>>>
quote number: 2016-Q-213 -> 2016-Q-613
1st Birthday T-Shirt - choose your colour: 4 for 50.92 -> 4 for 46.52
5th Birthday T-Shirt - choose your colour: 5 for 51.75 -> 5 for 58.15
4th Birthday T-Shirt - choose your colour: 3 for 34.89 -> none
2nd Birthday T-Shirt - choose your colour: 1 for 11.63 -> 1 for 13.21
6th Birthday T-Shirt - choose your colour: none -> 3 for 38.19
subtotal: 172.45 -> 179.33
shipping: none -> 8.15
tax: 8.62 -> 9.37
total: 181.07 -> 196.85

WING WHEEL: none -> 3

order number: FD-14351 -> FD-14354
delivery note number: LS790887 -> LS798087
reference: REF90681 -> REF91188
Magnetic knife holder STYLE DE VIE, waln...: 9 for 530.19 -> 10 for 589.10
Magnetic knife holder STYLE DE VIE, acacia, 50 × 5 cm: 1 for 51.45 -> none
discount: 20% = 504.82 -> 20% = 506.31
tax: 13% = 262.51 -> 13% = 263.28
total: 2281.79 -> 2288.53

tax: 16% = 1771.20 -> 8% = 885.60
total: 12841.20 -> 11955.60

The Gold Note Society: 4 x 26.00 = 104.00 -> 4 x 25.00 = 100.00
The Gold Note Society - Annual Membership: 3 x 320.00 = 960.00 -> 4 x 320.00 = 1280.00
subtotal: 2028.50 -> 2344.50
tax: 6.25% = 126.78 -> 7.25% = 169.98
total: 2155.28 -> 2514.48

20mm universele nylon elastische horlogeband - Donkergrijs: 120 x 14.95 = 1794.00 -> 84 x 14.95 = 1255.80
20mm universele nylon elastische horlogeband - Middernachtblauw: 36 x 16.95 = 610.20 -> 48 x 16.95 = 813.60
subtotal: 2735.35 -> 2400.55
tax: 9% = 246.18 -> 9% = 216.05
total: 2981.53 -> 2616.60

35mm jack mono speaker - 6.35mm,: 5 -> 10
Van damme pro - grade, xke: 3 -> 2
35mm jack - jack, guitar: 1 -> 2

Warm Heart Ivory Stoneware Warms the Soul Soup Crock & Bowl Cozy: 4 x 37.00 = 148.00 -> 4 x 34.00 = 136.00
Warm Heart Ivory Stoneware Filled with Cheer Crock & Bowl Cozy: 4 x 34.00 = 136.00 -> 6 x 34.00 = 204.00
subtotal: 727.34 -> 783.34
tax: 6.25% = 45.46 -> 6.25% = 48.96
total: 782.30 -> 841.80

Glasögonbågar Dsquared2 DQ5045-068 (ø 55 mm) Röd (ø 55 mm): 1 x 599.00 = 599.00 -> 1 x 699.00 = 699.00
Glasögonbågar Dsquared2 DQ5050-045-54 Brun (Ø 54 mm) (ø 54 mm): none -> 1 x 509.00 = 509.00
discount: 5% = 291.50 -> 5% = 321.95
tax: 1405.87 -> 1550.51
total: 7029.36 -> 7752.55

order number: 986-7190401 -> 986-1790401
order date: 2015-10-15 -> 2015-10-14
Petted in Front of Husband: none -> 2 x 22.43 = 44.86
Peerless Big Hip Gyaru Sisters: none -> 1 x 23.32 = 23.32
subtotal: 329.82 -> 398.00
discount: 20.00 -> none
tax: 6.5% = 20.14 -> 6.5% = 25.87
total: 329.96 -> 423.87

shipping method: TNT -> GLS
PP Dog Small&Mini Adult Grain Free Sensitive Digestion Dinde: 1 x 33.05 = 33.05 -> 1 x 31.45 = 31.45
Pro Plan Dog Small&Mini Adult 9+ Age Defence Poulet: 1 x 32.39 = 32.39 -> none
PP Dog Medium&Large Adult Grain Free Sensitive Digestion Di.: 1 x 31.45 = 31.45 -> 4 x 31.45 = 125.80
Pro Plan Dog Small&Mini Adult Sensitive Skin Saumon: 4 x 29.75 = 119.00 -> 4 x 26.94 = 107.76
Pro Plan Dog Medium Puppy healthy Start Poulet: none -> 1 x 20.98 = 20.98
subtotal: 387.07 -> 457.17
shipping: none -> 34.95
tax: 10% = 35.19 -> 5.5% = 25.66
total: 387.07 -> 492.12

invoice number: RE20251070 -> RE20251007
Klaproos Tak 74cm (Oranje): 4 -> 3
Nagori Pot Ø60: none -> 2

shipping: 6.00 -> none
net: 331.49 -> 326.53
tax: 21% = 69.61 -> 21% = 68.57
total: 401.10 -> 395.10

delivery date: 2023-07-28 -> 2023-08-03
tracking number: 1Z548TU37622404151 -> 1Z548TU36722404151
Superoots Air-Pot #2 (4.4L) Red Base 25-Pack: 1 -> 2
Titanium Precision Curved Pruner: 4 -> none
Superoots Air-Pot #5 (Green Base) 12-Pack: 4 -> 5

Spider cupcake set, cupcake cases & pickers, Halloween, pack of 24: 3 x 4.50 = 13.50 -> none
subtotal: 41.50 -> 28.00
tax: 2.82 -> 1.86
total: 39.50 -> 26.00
<<<
■ Problem
A word-for-word copy of the entries, from the first line through the line containing "35mm jack - jack, guitar: 1 -> 2", is the whole answer.

■ Answer space
quote number: 2016-Q-213 -> 2016-Q-613
1st Birthday T-Shirt - choose your colour: 4 for 50.92 -> 4 for 46.52
5th Birthday T-Shirt - choose your colour: 5 for 51.75 -> 5 for 58.15
4th Birthday T-Shirt - choose your colour: 3 for 34.89 -> none
2nd Birthday T-Shirt - choose your colour: 1 for 11.63 -> 1 for 13.21
6th Birthday T-Shirt - choose your colour: none -> 3 for 38.19
subtotal: 172.45 -> 179.33
shipping: none -> 8.15
tax: 8.62 -> 9.37
total: 181.07 -> 196.85

WING WHEEL: none -> 3

order number: FD-14351 -> FD-14354
delivery note number: LS790887 -> LS798087
reference: REF90681 -> REF91188
Magnetic knife holder STYLE DE VIE, waln...: 9 for 530.19 -> 10 for 589.10
Magnetic knife holder STYLE DE VIE, acacia, 50 × 5 cm: 1 for 51.45 -> none
discount: 20% = 504.82 -> 20% = 506.31
tax: 13% = 262.51 -> 13% = 263.28
total: 2281.79 -> 2288.53

tax: 16% = 1771.20 -> 8% = 885.60
total: 12841.20 -> 11955.60

The Gold Note Society: 4 x 26.00 = 104.00 -> 4 x 25.00 = 100.00
The Gold Note Society - Annual Membership: 3 x 320.00 = 960.00 -> 4 x 320.00 = 1280.00
subtotal: 2028.50 -> 2344.50
tax: 6.25% = 126.78 -> 7.25% = 169.98
total: 2155.28 -> 2514.48

20mm universele nylon elastische horlogeband - Donkergrijs: 120 x 14.95 = 1794.00 -> 84 x 14.95 = 1255.80
20mm universele nylon elastische horlogeband - Middernachtblauw: 36 x 16.95 = 610.20 -> 48 x 16.95 = 813.60
subtotal: 2735.35 -> 2400.55
tax: 9% = 246.18 -> 9% = 216.05
total: 2981.53 -> 2616.60

35mm jack mono speaker - 6.35mm,: 5 -> 10
Van damme pro - grade, xke: 3 -> 2
35mm jack - jack, guitar: 1 -> 2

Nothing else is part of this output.